### What the task asks
Check each line of the records below for the word "Views" and give the number of lines that have it, with nothing added.

### Task data
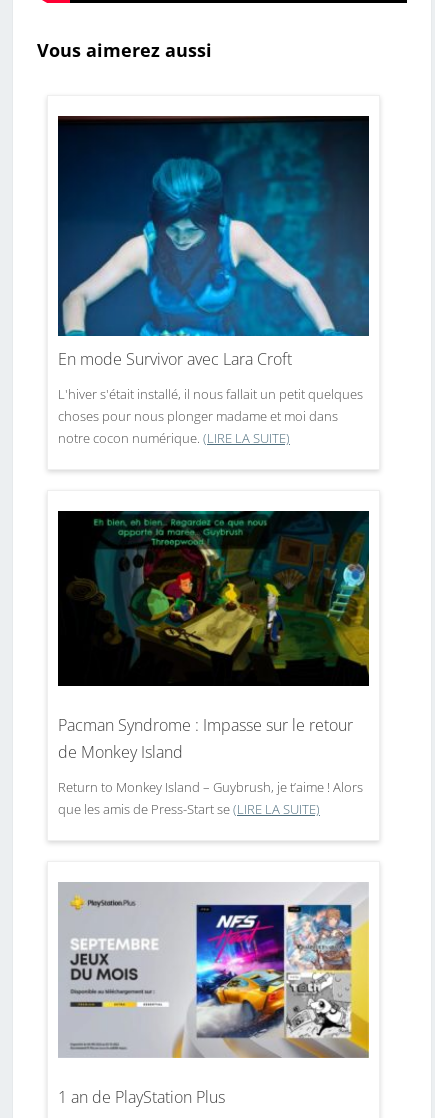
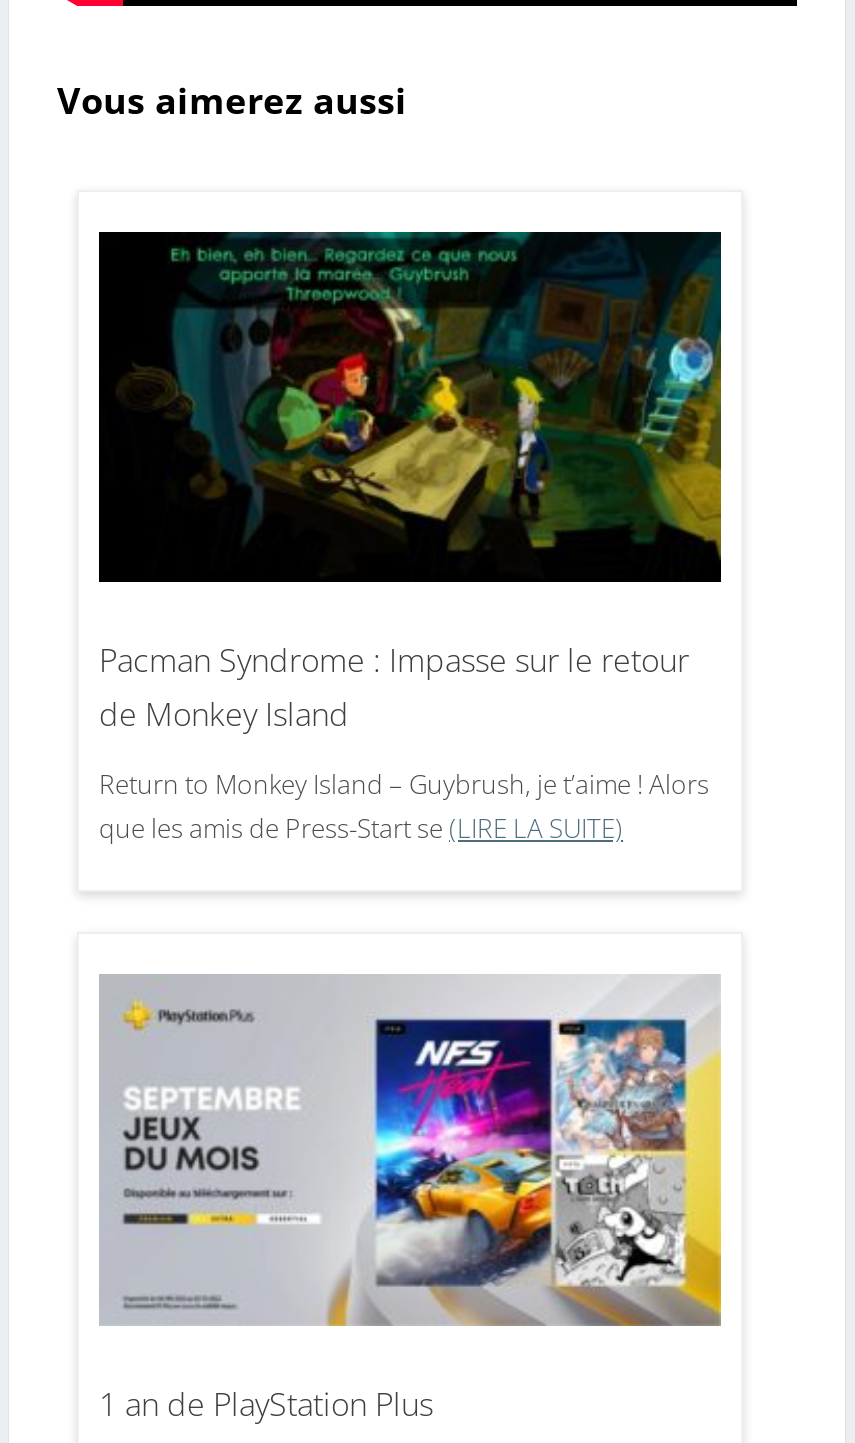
- [image]
- En mode Survivor avec Lara Croft
- L'hiver s'était installé, il nous fallait un petit quelques
- choses pour nous plonger madame et moi dans
- notre cocon numérique. (LIRE LA SUITE)
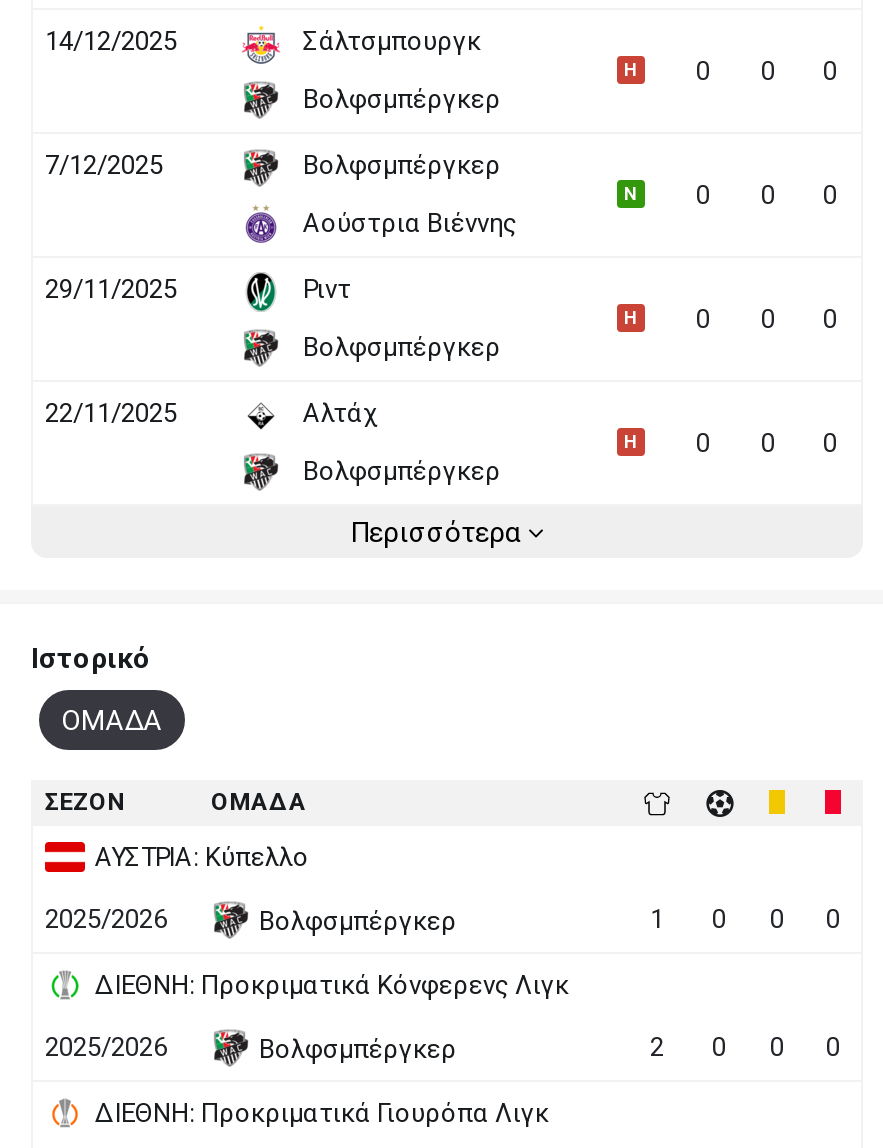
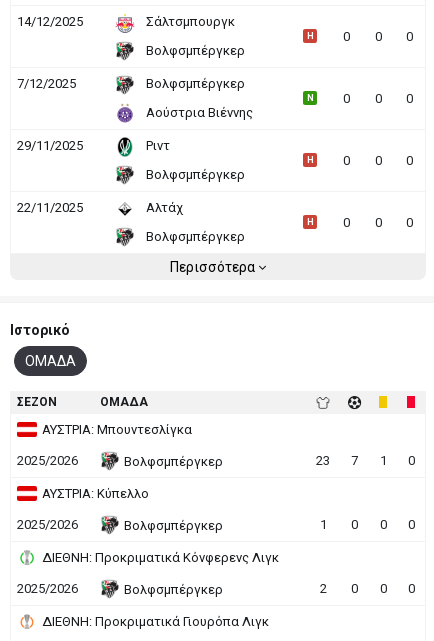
+ ΑΥΣΤΡΙΑ: Μπουντεσλίγκα
+ 2025/2026
+ Βολφσμπέργκερ
+ 23
+ 7
+ 1
+ 0
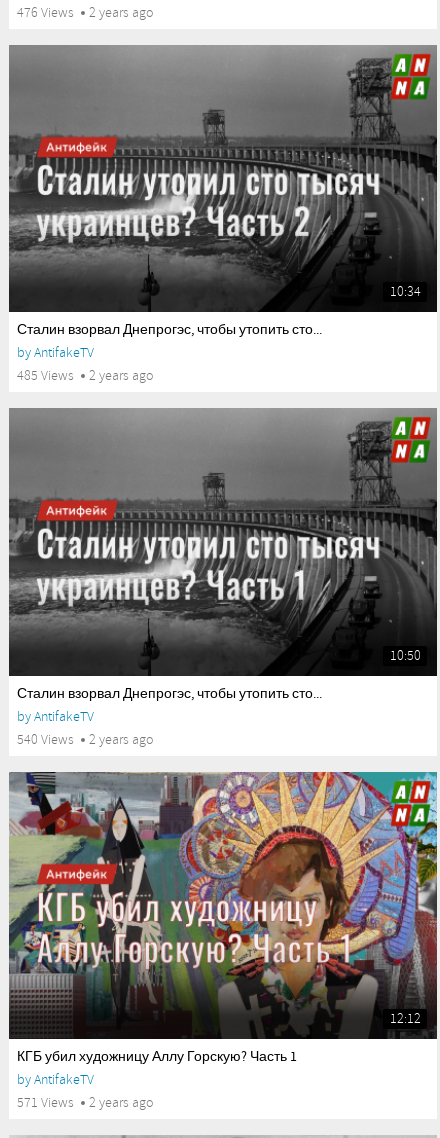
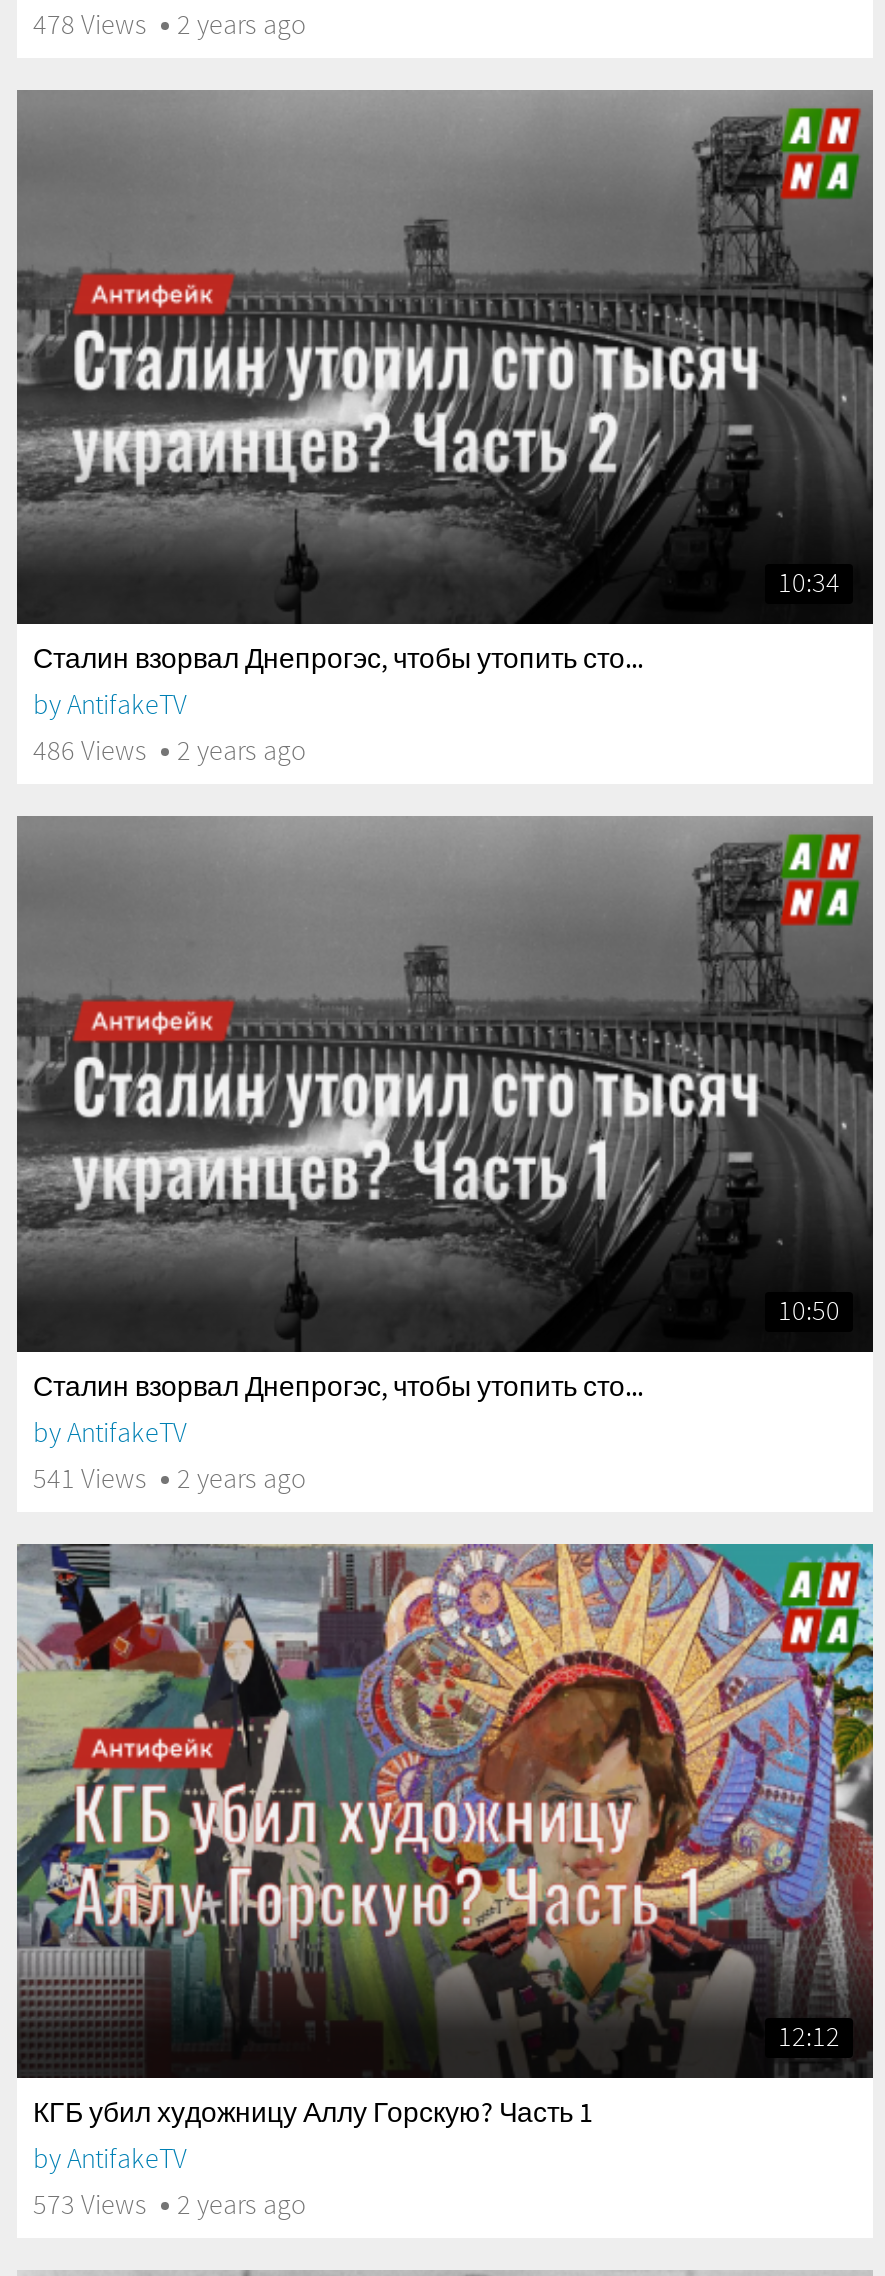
- 476 Views 2 years ago
+ 478 Views 2 years ago

- 485 Views 2 years ago
+ 486 Views 2 years ago

- 540 Views 2 years ago
+ 541 Views 2 years ago

- 571 Views 2 years ago
+ 573 Views 2 years ago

### Problem solution
8